Brodo di Gallina (chicken broth)
Makes 2 litres
1 chicken carcass
1 onion, carrot and celery stalk, roughly chopped
1 or 2 garlic cloves
12 stems parsley
2-3 bay leaves
Place the carcass in a medium heavy saucepan, cover with 2-3 litres cold water. Gently bring to the boil, skimming off any scum that rises to the surface.
When cooked bits of protein are no longer coming to the surface of your broth, add the onion, carrot, celery, garlic and parsley. Simmer, without ever allowing to boil, for 1.5 hours to 2 hours maximum. Do not cover and do not add salt.
Strain well, and discard the bones and vegetables, but first take off any meat from the bones. Skim off excess fat from the surface, but leave a little for flavour and goodness.

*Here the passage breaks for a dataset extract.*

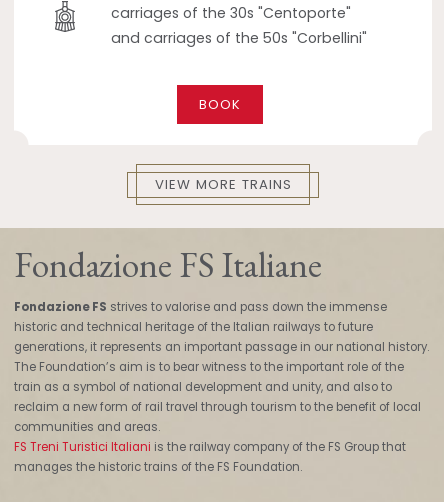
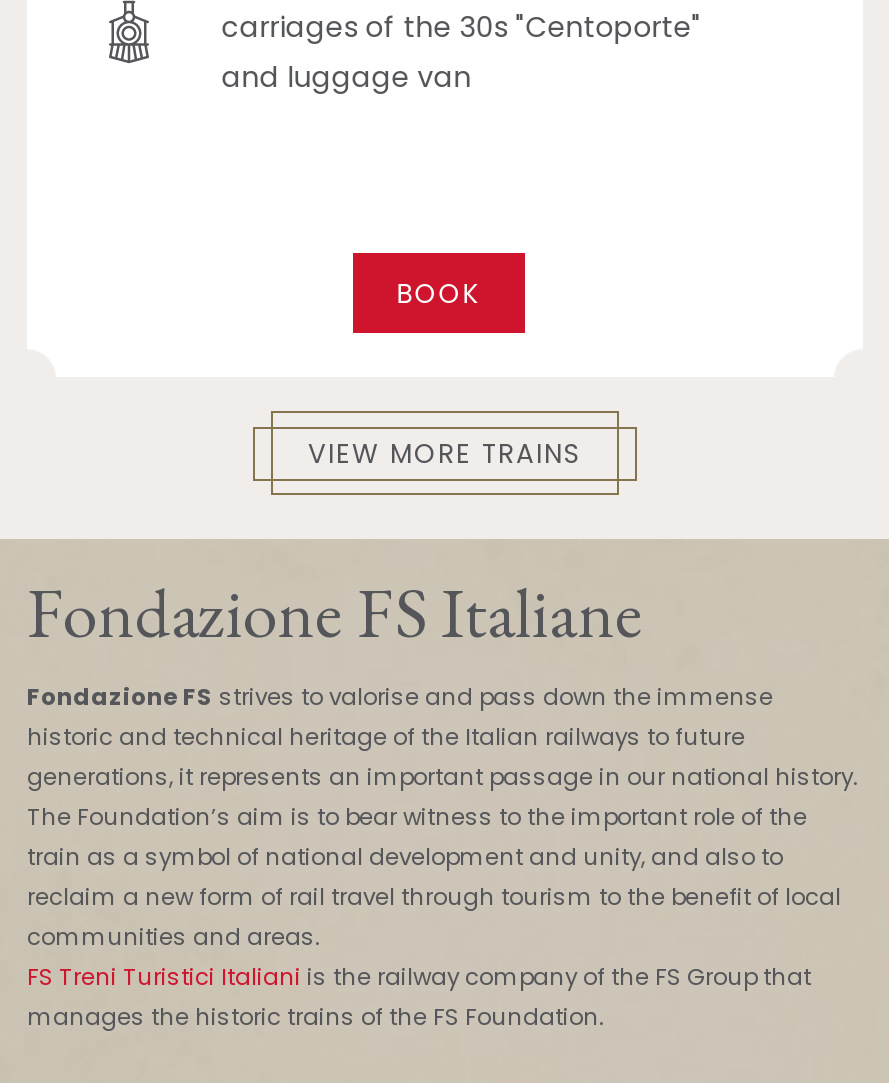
- and carriages of the 50s "Corbellini"
+ and luggage van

When ready to serve, taste for seasoning and adjust.
If you want a more concentrated flavour, reduce the broth by volume after straining, but do not simmer it any longer than 1.5 to 2 hours as this starts to break down the bones and implants a metallic flavour to the broth as well as making it cloudy.
You now have “brodo” – Jewish penicillin, restorative goodness.
(Add cooked pasta, blanched vegetables, the shredded chicken meat from the carcass, tiny meatballs, gnocchi or matzo balls. Don’t cook the pasta in the broth as it makes your soup cloudy.)